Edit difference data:
----

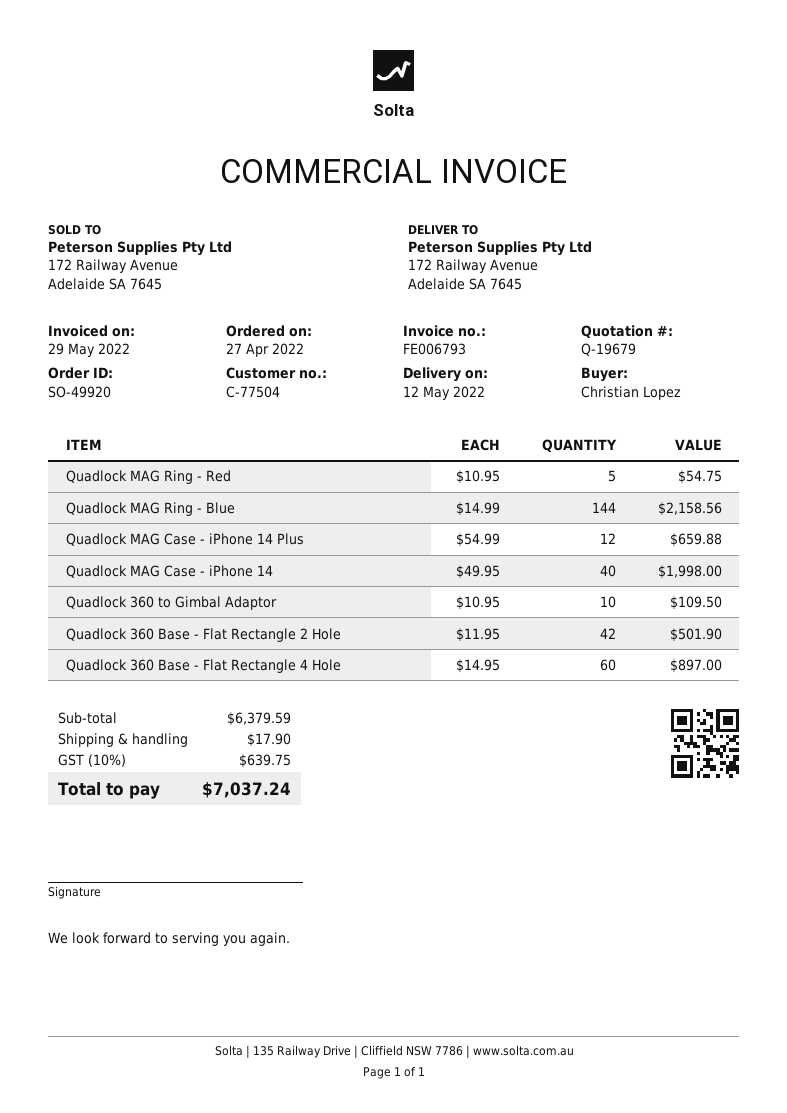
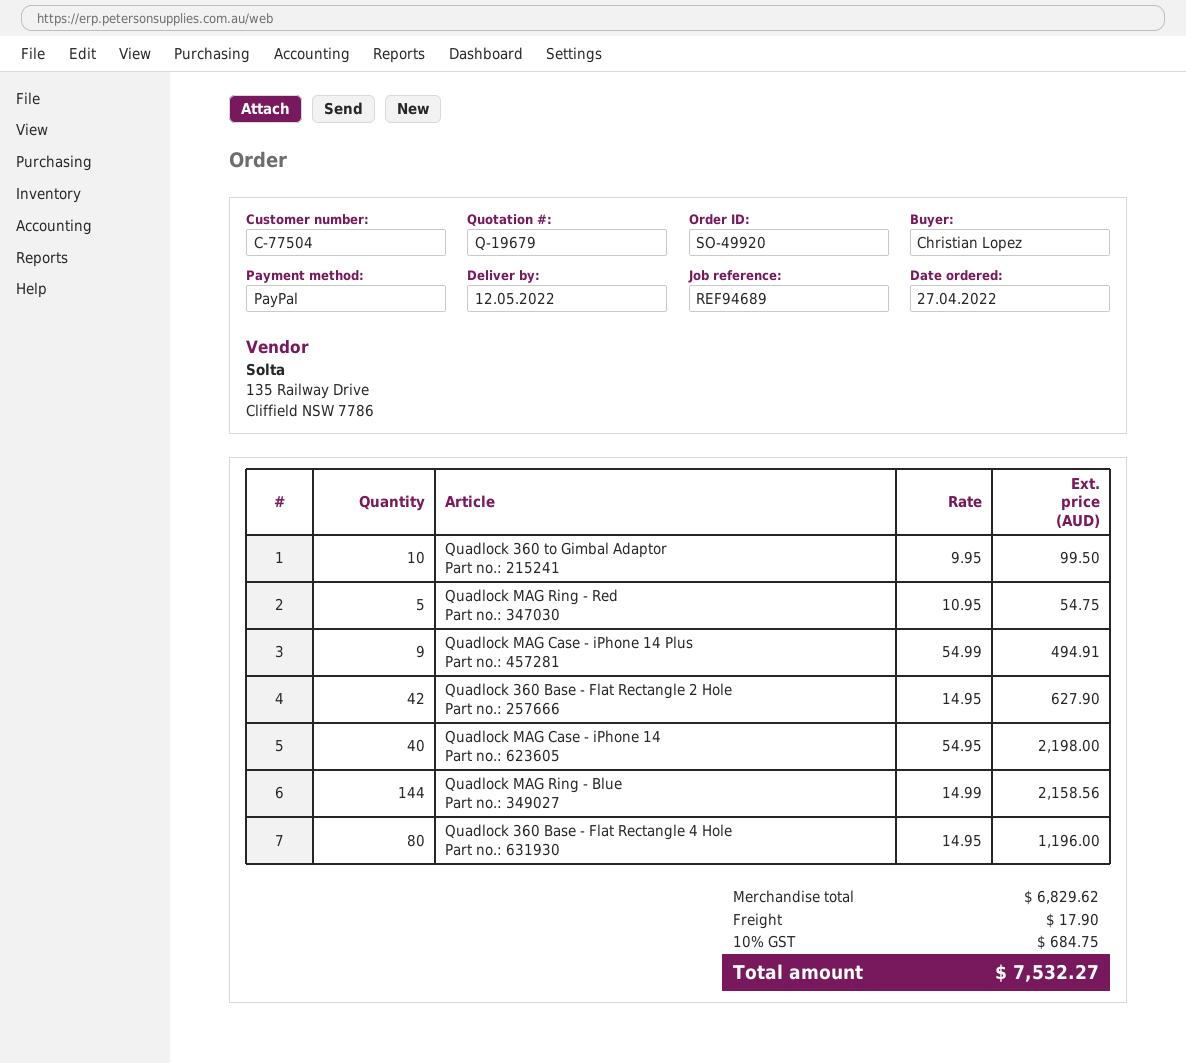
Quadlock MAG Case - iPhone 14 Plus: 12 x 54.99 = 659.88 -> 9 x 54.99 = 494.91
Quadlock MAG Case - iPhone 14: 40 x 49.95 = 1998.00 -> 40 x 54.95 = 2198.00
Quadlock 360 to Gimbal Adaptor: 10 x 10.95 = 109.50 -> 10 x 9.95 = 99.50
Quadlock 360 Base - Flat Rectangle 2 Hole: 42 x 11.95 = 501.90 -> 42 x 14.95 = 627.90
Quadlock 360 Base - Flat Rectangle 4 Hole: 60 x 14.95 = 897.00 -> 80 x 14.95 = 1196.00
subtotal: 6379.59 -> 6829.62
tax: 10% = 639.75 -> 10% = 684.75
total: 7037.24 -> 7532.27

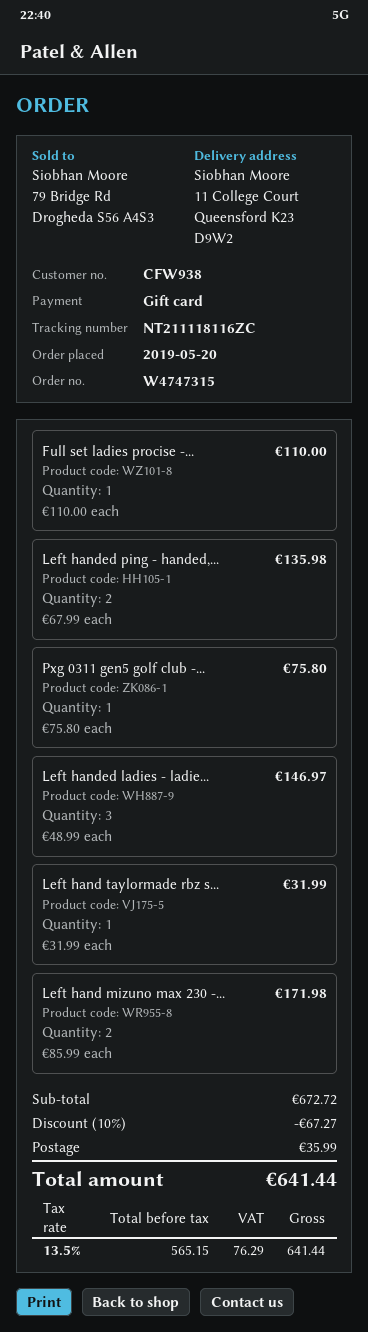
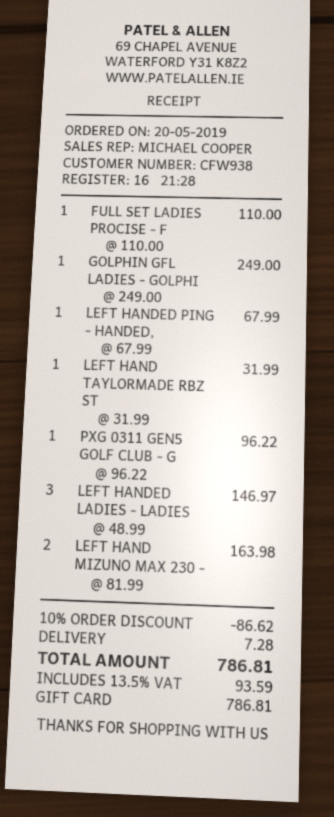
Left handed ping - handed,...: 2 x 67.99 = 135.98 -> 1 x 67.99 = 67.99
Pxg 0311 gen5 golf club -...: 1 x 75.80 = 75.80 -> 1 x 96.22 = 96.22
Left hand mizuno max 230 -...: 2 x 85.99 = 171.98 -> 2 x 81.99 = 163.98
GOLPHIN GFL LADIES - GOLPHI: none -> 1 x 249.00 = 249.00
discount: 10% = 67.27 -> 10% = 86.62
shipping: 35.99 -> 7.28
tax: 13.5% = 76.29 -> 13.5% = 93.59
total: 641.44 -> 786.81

----

Task:
Any pictures should be dropped; transcribe the rest of the records above exactly.

Answer to this exercise:
Quadlock MAG Case - iPhone 14 Plus: 12 x 54.99 = 659.88 -> 9 x 54.99 = 494.91
Quadlock MAG Case - iPhone 14: 40 x 49.95 = 1998.00 -> 40 x 54.95 = 2198.00
Quadlock 360 to Gimbal Adaptor: 10 x 10.95 = 109.50 -> 10 x 9.95 = 99.50
Quadlock 360 Base - Flat Rectangle 2 Hole: 42 x 11.95 = 501.90 -> 42 x 14.95 = 627.90
Quadlock 360 Base - Flat Rectangle 4 Hole: 60 x 14.95 = 897.00 -> 80 x 14.95 = 1196.00
subtotal: 6379.59 -> 6829.62
tax: 10% = 639.75 -> 10% = 684.75
total: 7037.24 -> 7532.27

Left handed ping - handed,...: 2 x 67.99 = 135.98 -> 1 x 67.99 = 67.99
Pxg 0311 gen5 golf club -...: 1 x 75.80 = 75.80 -> 1 x 96.22 = 96.22
Left hand mizuno max 230 -...: 2 x 85.99 = 171.98 -> 2 x 81.99 = 163.98
GOLPHIN GFL LADIES - GOLPHI: none -> 1 x 249.00 = 249.00
discount: 10% = 67.27 -> 10% = 86.62
shipping: 35.99 -> 7.28
tax: 13.5% = 76.29 -> 13.5% = 93.59
total: 641.44 -> 786.81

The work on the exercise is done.